La nave, un platillo volante de casi una tonelada, entrará en contacto con la alta atmósfera marciana como un bólido a 5.800 metros por segundo, brillando como un demonio enfurecido al rojo vivo. Unos cuantos cohetes se encenderán para frenar un poco la caída. Luego, el artefacto desplegará un enorme paracaídas supersónico y mientras cae se deshará de su parte inferior, la loseta de protección térmica. En ese momento, el artefacto encenderá un radar que explorará el suelo, realizando los ajustes necesarios en su cerebro electrónico en un tiempo cronometrado al milímetro. El paracaídas frenará su descenso, pero no del todo. Una vez desprendido, la nave seguirá su bajada a más de 300 kilómetros por hora. Los retrocohetes tratarán de evitar el desastre. A solo veinte metros del suelo, la nave soltará un robot con ruedas, al que permanecerá unido mediante cables. Como una araña metálica que sujeta su delicada presa con hilos de seda, el artefacto dejará que las ruedas del rover toquen con suavidad el suelo, y luego se alejará.

Este descenso durará siete minutos críticos, que los expertos han calificado como de puro terror. Tendrán que esperar otros catorce para saber si ha tenido éxito.

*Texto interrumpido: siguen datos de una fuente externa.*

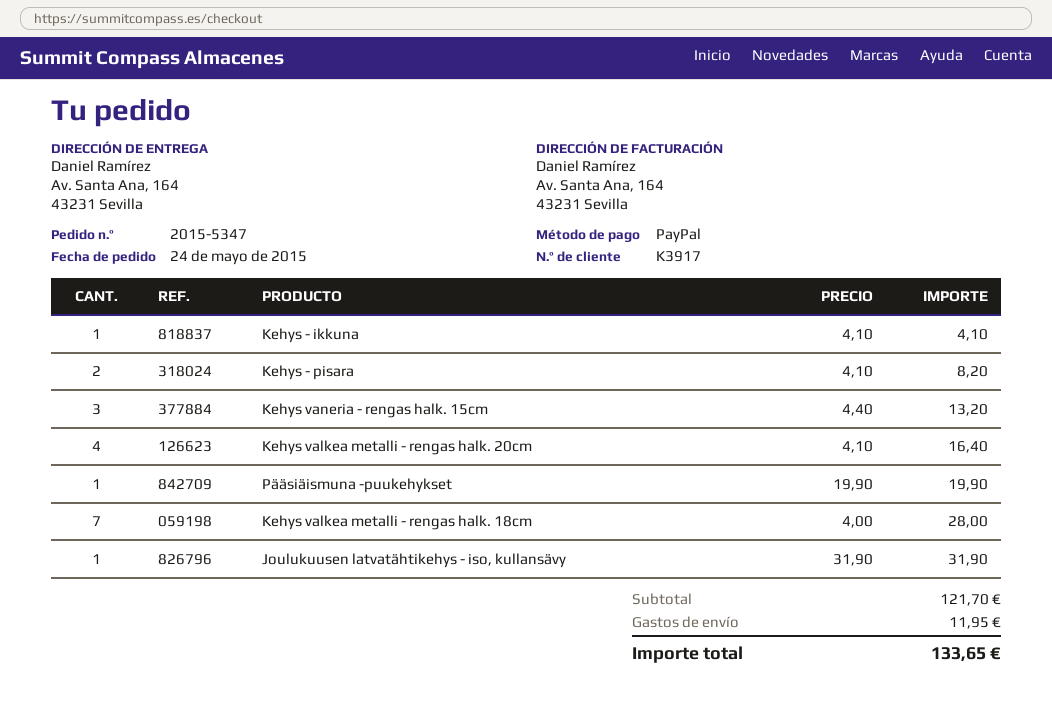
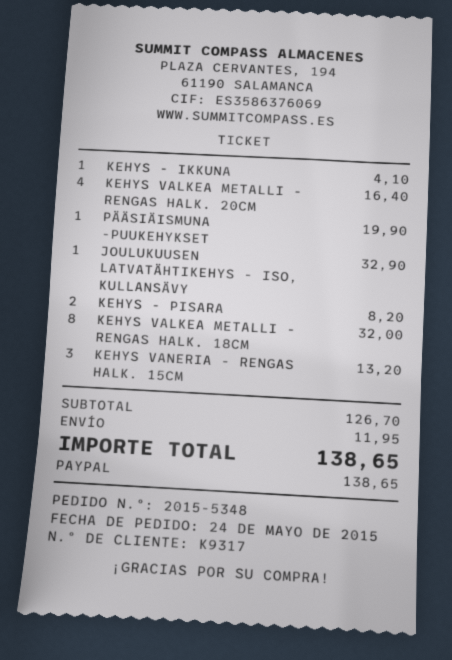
order number: 2015-5347 -> 2015-5348
customer number: K3917 -> K9317
Kehys valkea metalli - rengas halk. 18cm: 7 for 28.00 -> 8 for 32.00
Joulukuusen latvatähtikehys - iso, kullansävy: 1 for 31.90 -> 1 for 32.90
subtotal: 121.70 -> 126.70
total: 133.65 -> 138.65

El re­­tardo en las comunicaciones con Marte añade aún más suspense. “Es el mayor desafío al que nos hemos enfrentado. Jamás lo habíamos intentado en Marte”, indicó el ingeniero Miguel San Martín en un vídeo del Laboratorio de Propulsión a Chorro de Pasadena (JPL en inglés). Durante esa angustiosa caída se encenderán decenas de artefactos pirotécnicos. Un solo fallo, y el rover se habrá hecho pedazos contra el suelo. Es comprensible el nerviosismo que atenazará mañana la garganta de más de uno. Cualquier contratiempo en esta fase tan delicada puede desparramar sobre el barro marciano más de 2.500 millones de dólares de sofisticada tecnología, haciéndola puré. Pero si todo sale bien, la NASA habrá colocado con éxito un robot de seis ruedas, del tamaño de un utilitario, en el fondo de un cráter de seis kilómetros de tamaño. Cuando sus cámaras se activen, recogerán en sus retinas electrónicas un mundo frío y seco. Y empezará la aventura.

¿Qué es exactamente Marte? Piense en un planeta seco hasta los huesos, un poco más de la mitad de tamaño que la Tierra. Un mundo más pequeño, pero grandioso. Allí hace un frío mortal. Temperaturas de hasta noventa grados bajo cero se conjugan con una atmósfera enrarecida, sin oxígeno y, por supuesto, sin agua líquida. Marte es como un desierto, helado hasta el tuétano. Pero al mismo tiempo, el paisaje que se abre ante sus ojos es sencillamente inigualable. En su parte más occidental, las tierras ocres rinden homenaje a los volcanes, y el Olimpo, el mayor de todo el Sistema Solar, está rodeado por nubes de partículas de hielo y eleva sus paredes de lava hasta la estratosfera, a más de 22 kilómetros de altura, gracias al milagro de la baja gravedad de Marte. Tiene que ser un espectáculo contemplar cómo esos inmensos farallones de lava de millones de años reflejan la luz de un sol empequeñecido.